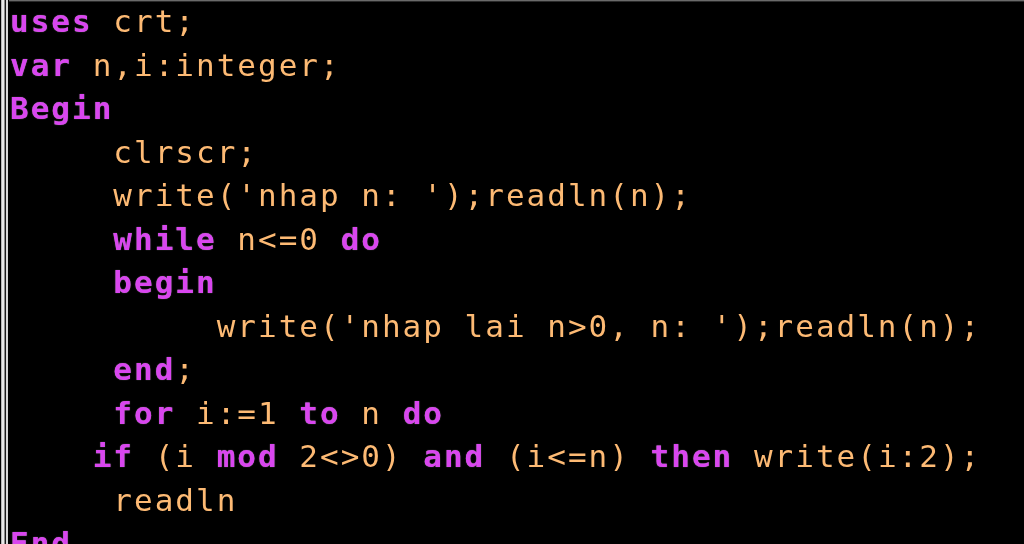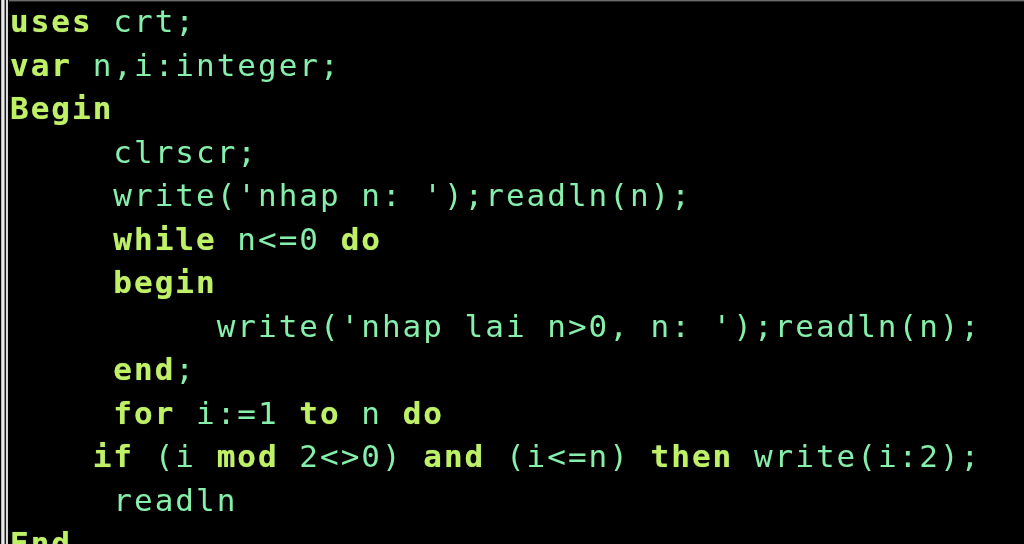--- a/index.html
+++ b/index.html
@@ -62,7 +62,7 @@
   }
   
   .kw {
-    color: #bef264;
+    color: #d946ef;
     font-weight: bold;
     text-shadow: 0 0 1px rgba(255,255,255,0.55);
   }

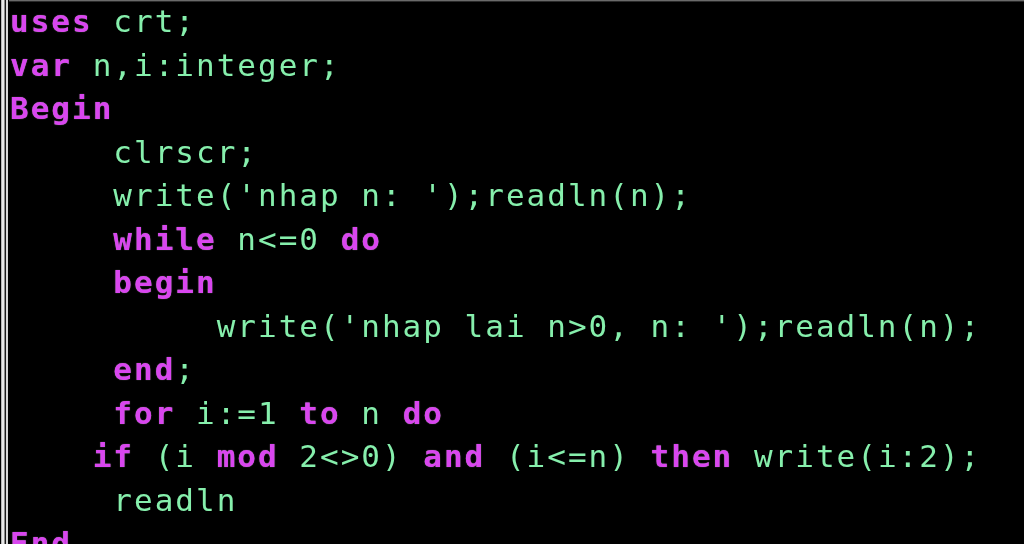--- a/index.html
+++ b/index.html
@@ -68,7 +68,7 @@
   }
   
   .id {
-    color: #86efac;
+    color: #fdba74;
   }
 </style>
 </head>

● ● ●

### What you have to do:
Please reproduce every record exactly, leaving the pictures out.

### Completed task:
--- a/index.html
+++ b/index.html
@@ -62,7 +62,7 @@
   }
   
   .kw {
-    color: #bef264;
+    color: #d946ef;
     font-weight: bold;
     text-shadow: 0 0 1px rgba(255,255,255,0.55);
   }

--- a/index.html
+++ b/index.html
@@ -68,7 +68,7 @@
   }
   
   .id {
-    color: #86efac;
+    color: #fdba74;
   }
 </style>
 </head>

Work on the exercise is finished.